BEGIN Dataset records
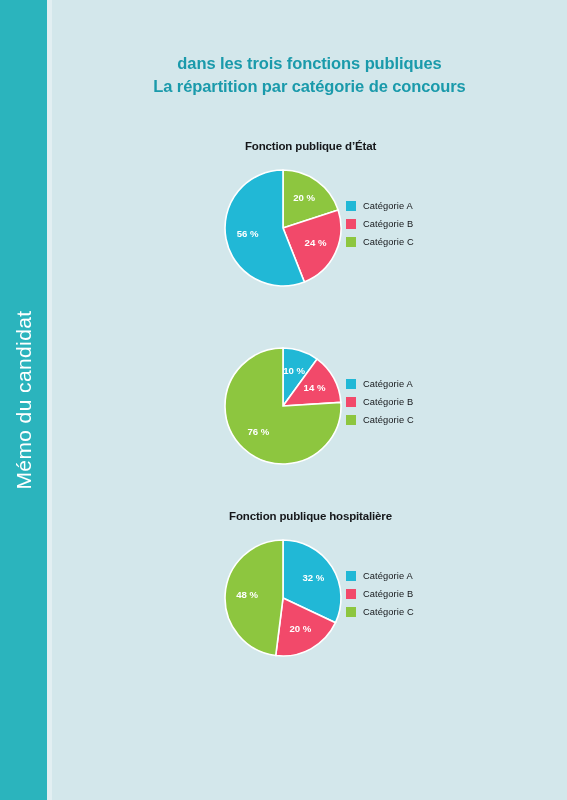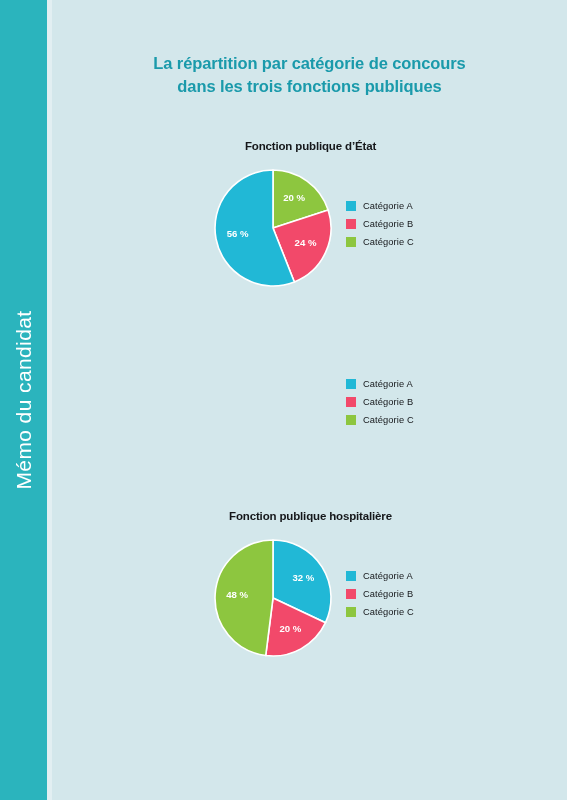--- a/index.html
+++ b/index.html
@@ -98,21 +98,21 @@
     padding-left: 2px;
   }
 
   .chart-body {
     position: relative;
     height: 150px;
   }
 
   .pie-wrap {
     position: absolute;
-    left: 162px;
+    left: 172px;
     top: 17px;
     width: 118px;
     height: 118px;
   }
   .pie-svg {
     display: block;
     width: 118px;
     height: 118px;
     overflow: visible;
   }
@@ -156,22 +156,22 @@
 
 <div id="sidebar"></div>
 <div id="sidebar-accent"></div>
 <div id="sidebar-label">
   <span>Mémo du candidat</span>
 </div>
 
 <div id="content">
 
   <div id="page-title">
+    <span class="tline">dans les trois fonctions publiques</span>
     <span class="tline">La répartition par catégorie de concours</span>
-    <span class="tline">dans les trois fonctions publiques</span>
   </div>
 
   <div class="chart-block b0">
     <div class="chart-title">Fonction publique d’État</div>
     <div class="chart-body">
       <div class="pie-wrap">
         <svg class="pie-svg" viewBox="0 0 118 118">
             <g>
               <path d="M 59 59 L 59.00 1.00 A 58 58 0 0 1 114.16 41.08 Z" fill="#8dc63f" stroke="#ffffff" stroke-width="1.6"></path>
               <path d="M 59 59 L 114.16 41.08 A 58 58 0 0 1 80.35 112.93 Z" fill="#f2496a" stroke="#ffffff" stroke-width="1.6"></path>
@@ -194,20 +194,32 @@
           <div class="legend-row">
             <span class="legend-swatch" style="background: rgb(141, 198, 63);"></span>
             <span class="legend-text">Catégorie C</span>
           </div>
         </div>
     </div>
   </div>
 
   <div class="chart-block b1">
     <div class="chart-body">
+      <div class="pie-wrap">
+        <svg class="pie-svg" viewBox="0 0 118 118">
+            <g>
+              <path d="M 59 59 L 59.00 1.00 A 58 58 0 0 1 93.09 12.08 Z" fill="#21b8d6" stroke="#ffffff" stroke-width="1.6"></path>
+              <path d="M 59 59 L 93.09 12.08 A 58 58 0 0 1 116.89 55.36 Z" fill="#f2496a" stroke="#ffffff" stroke-width="1.6"></path>
+              <path d="M 59 59 L 116.89 55.36 A 58 58 0 1 1 59.00 1.00 Z" fill="#8dc63f" stroke="#ffffff" stroke-width="1.6"></path>
+            </g>
+            <text class="slice-label" x="70.11" y="24.80">10 %</text>
+            <text class="slice-label" x="90.51" y="41.68">14 %</text>
+            <text class="slice-label" x="34.38" y="85.21">76 %</text>
+          </svg>
+      </div>
       <div class="legend">
           <div class="legend-row">
             <span class="legend-swatch" style="background: rgb(33, 184, 214);"></span>
             <span class="legend-text">Catégorie A</span>
           </div>
           <div class="legend-row">
             <span class="legend-swatch" style="background: rgb(242, 73, 106);"></span>
             <span class="legend-text">Catégorie B</span>
           </div>
           <div class="legend-row">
END Dataset records
### What the task asks
For each line of the material that includes the word "sidebar", make a copy.

### Output below
 <div id="sidebar"></div>
 <div id="sidebar-accent"></div>
 <div id="sidebar-label">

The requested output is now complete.